15 Temmuz’un hemen ardından SADAT A.Ş. kurucusu eski Tuğgeneral Adnan Tanrıverdi Cumhurbaşkanlığı Başdanışmanı oldu. Bu ay içinde ise Güvenlik ve Dış Politikalar Kurulu’na atandı. Tanrıverdi; TSK’deki yeni yapılanmanın tam olarak kendilerine yaradığını ve zorlandıkları şeylerin bu yapılanma döneminde gerçekleştiğini söyledi.
Darbeden bu yana tutuklu olan Hava Harp Okulu öğrencileri ile cezaevindeki erlerin durumunu “ordunun içinin boşaltılması” ile ilişkilendirmek mümkün. Müebbet ve ağır hapis cezaları verilirken “masumiyet karinesi” üzerine yeterince durulmadığına yönelik tepkiler artıyor. Cezalar emir-komuta zinciri ile çelişkili olarak değerlendiriliyor.

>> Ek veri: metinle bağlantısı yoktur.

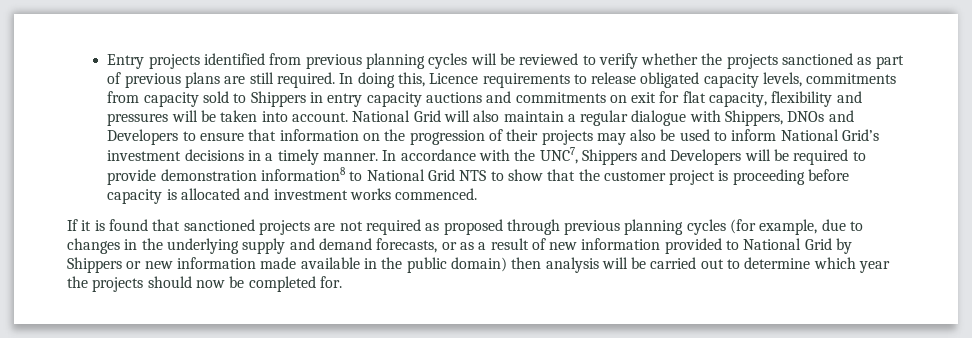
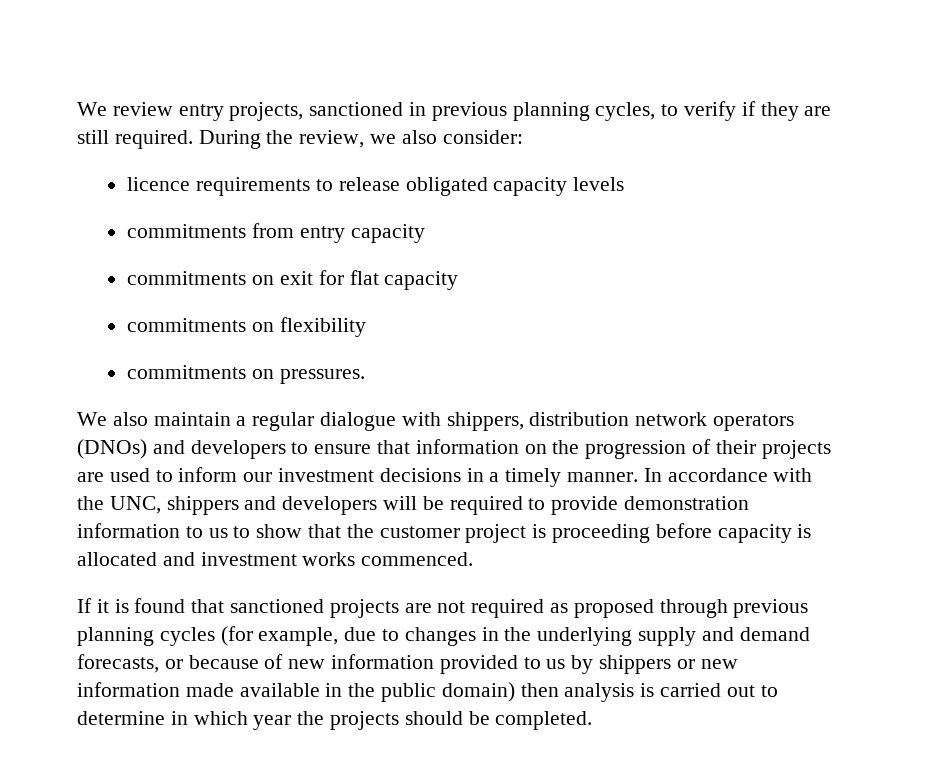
- Entry projects identified from previous planning cycles will be reviewed to verify whether the projects sanctioned as part of previous plans are still required. In doing this, Licence requirements to release obligated capacity levels, commitments from capacity sold to Shippers in entry capacity auctions and commitments on exit for flat capacity, flexibility and pressures will be taken into account. National Grid will also maintain a regular dialogue with Shippers, DNOs and Developers to ensure that information on the progression of their projects may also be used to inform National Grid’s investment decisions in a timely manner.
+ We review entry projects, sanctioned in previous planning cycles, to verify if they are still required. During the review, we also consider:
+ licence requirements to release obligated capacity levels
+ commitments from entry capacity
+ commitments on exit for flat capacity
+ commitments on flexibility
+ commitments on pressures.
+ We also maintain a regular dialogue with shippers, distribution network operators (DNOs) and developers to ensure that information on the progression of their projects are used to inform our investment decisions in a timely manner.
- In accordance with the UNC7, Shippers and Developers will be required to provide demonstration information8 to National Grid NTS to show that the customer project is proceeding before capacity is allocated and investment works commenced.
+ In accordance with the UNC, shippers and developers will be required to provide demonstration information to us to show that the customer project is proceeding before capacity is allocated and investment works commenced.
- If it is found that sanctioned projects are not required as proposed through previous planning cycles (for example, due to changes in the underlying supply and demand forecasts, or as a result of new information provided to National Grid by Shippers or new information made available in the public domain) then analysis will be carried out to determine which year the projects should now be completed for.
+ If it is found that sanctioned projects are not required as proposed through previous planning cycles (for example, due to changes in the underlying supply and demand forecasts, or because of new information provided to us by shippers or new information made available in the public domain) then analysis is carried out to determine in which year the projects should be completed.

Öğrenciler, Balıkesir’den ve İstanbul’daki okullarından, TRT ve Dijitürk’e; Yalova Kampı’ndan Fatih Sultan Mehmet ve Boğaziçi köprülerine götürülüyor. Ayrıca Sabiha Gökçen’e ulaşması beklenen ancak trafik ve kalabalık nedeniyle Orhanlı ile Sultanbeyli’de zorunlu duran otobüsler var. Bunların içinde de ağırlıklı öğrenci ve az sayıda er bulunuyor.
Yalova Askeri Eğitim Kampı; FSM, Boğaziçi Köprüsü, Sultanbeyli ve Orhanlı davalarının çıkış notası. “Terör saldırısı”, 30-40 bin kişilik muhtemel eylem gerekçesiyle “Okula dönüyoruz” denilerek mühimmat yüklenen, içlerinde öğrenci ve erler olan otobüsler buradan ayrılıyor.

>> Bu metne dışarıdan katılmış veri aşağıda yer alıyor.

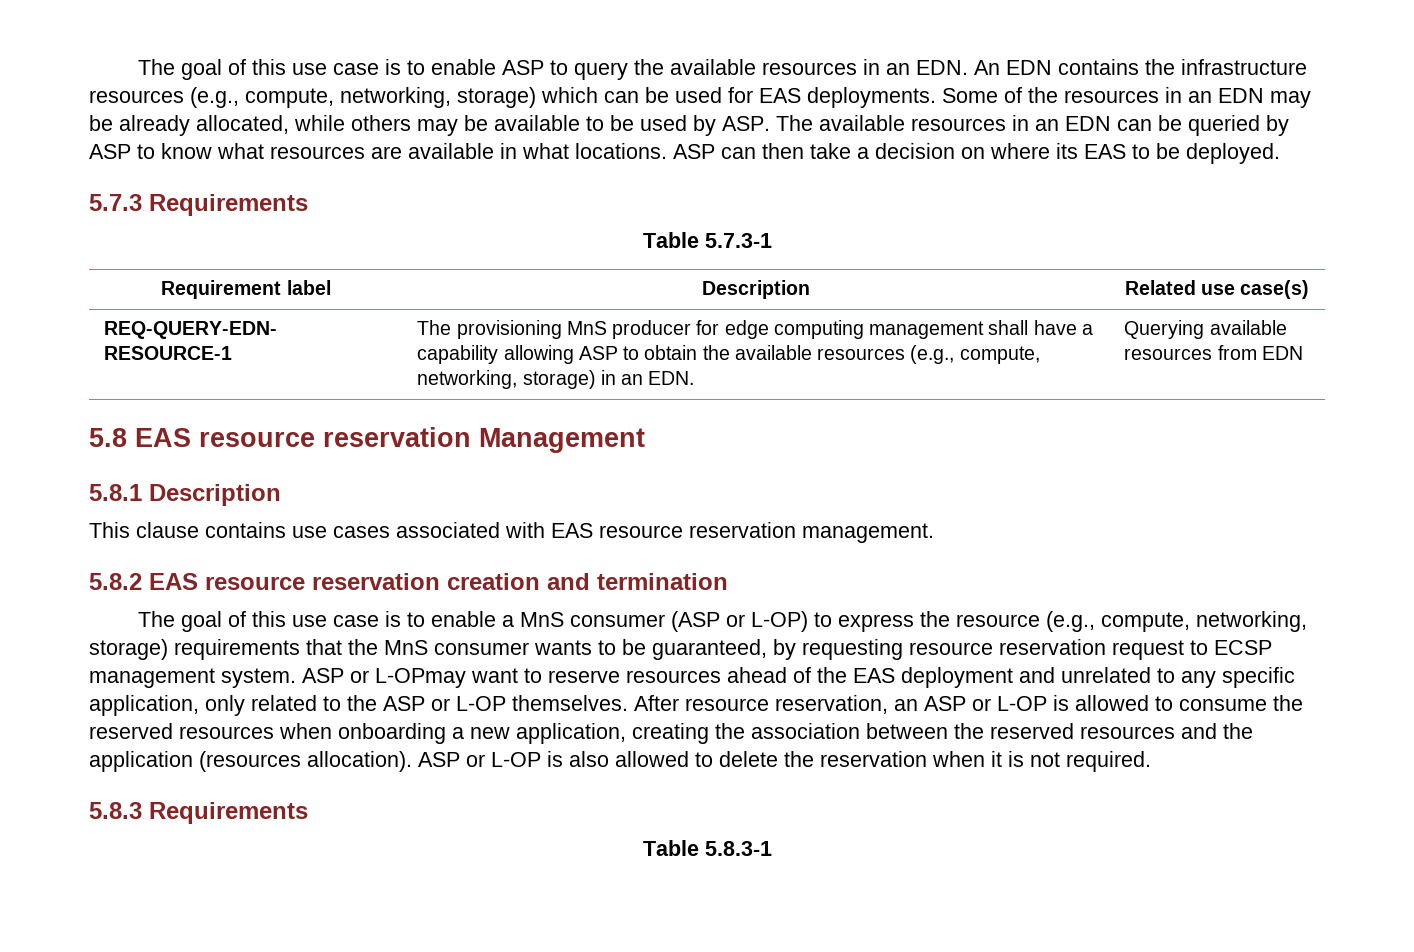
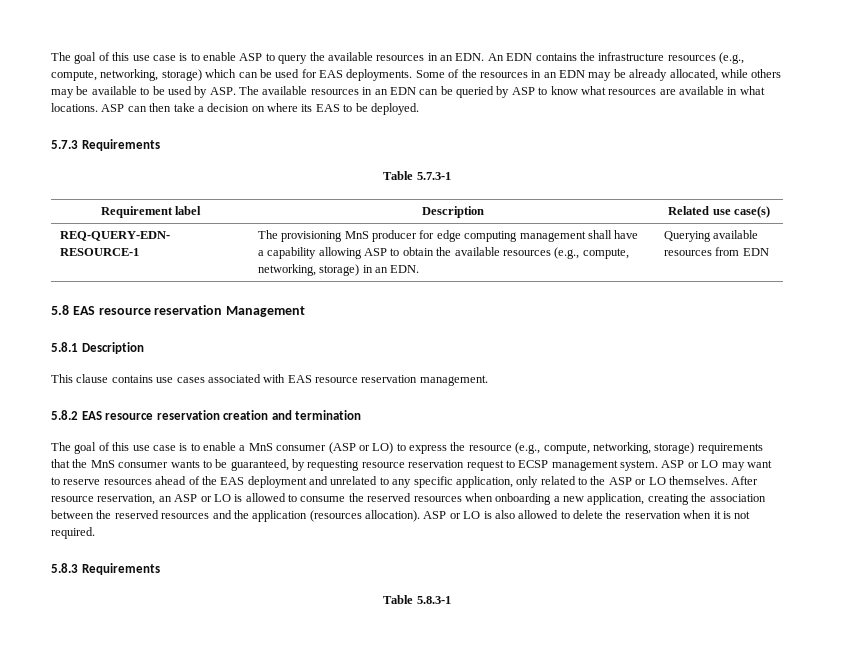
- The goal of this use case is to enable a MnS consumer (ASP or L-OP) to express the resource (e.g., compute, networking, storage) requirements that the MnS consumer wants to be guaranteed, by requesting resource reservation request to ECSP management system.
+ The goal of this use case is to enable a MnS consumer (ASP or LO) to express the resource (e.g., compute, networking, storage) requirements that the MnS consumer wants to be guaranteed, by requesting resource reservation request to ECSP management system.
- ASP or L-OPmay want to reserve resources ahead of the EAS deployment and unrelated to any specific application, only related to the ASP or L-OP themselves.
+ ASP or LO may want to reserve resources ahead of the EAS deployment and unrelated to any specific application, only related to the ASP or LO themselves.
- After resource reservation, an ASP or L-OP is allowed to consume the reserved resources when onboarding a new application, creating the association between the reserved resources and the application (resources allocation).
+ After resource reservation, an ASP or LO is allowed to consume the reserved resources when onboarding a new application, creating the association between the reserved resources and the application (resources allocation).
- ASP or L-OP is also allowed to delete the reservation when it is not required.
+ ASP or LO is also allowed to delete the reservation when it is not required.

Yalova; her yıl olan rutin bir kamp. Orhanlı davasında öğrencilerin tümü kampı aşağı yukarı şöyle tanımlıyor: “İletişim araçların kullanımına izin verilmez. Çadırlarda, ışık bile yoktur.” İfadelere göre kampa, 15 Temmuz’da 10:30 civarı eski Hava Kuvvetleri Komutanı Abidin Ünal, şu andaki Hava Kuvvetleri Komutanı Korgeneral Hasan Küçükakyüz ile geliyor.
Kampın başlamasından 2 gün sonraki ziyaret TSK temayüllerine aykırı. Çünkü bu genellikle kampın sonunda. Üst düzey heyet kendi arasında toplanıyor. Sonra da yaşları 18 ila 22 arasındaki pilot adaylarıyla öğle yemeği yiyor. Ünal’ın emir-komuta zincirinin önemini her şeyden çok bilen gençlere itaate ilgili bir konuşma yapması yadırganıyor.

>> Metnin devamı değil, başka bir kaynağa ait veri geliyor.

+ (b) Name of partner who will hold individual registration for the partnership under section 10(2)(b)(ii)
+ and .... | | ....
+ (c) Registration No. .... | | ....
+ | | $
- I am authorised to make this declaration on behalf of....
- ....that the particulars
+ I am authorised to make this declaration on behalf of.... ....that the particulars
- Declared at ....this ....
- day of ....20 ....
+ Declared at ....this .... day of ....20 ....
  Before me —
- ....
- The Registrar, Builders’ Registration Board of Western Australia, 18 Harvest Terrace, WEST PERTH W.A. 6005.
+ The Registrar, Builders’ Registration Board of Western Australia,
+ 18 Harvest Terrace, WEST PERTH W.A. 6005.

Komutanlar kamptan ayrılınca rutine dönülüyor. Ancak geceye doğru hava değişiyor. Eğitim var deniyor, bu sık sık oluyor. Ancak okuldan ayrılma anı herkesi şaşırtıyor. Hatta kimi komutanı bile… Görüşmelerini telefonundaki bir uygulama ile kaydeden Teğmen Emre Demirbilek, komutanıyla görüşüyor, sesi telaşlı: “Tam teçhizat içtima var diyorlar…” Komutan cevap vermiyor soruyor: “Olay mı var?”
Orhanlı’da zorunlu duruş anı kadar hareket esnasında yaşananlar da sıra dışı. Sanık ifadelerine göre 2 otobüs gişe ücreti ödüyor. Biri nakit diğeri kredi kartıyla. Orhanlı davasına çağrılanlar, askerin otobüslerden indikten hemen sonra sivil ve polislere ateş açtığını söylüyor.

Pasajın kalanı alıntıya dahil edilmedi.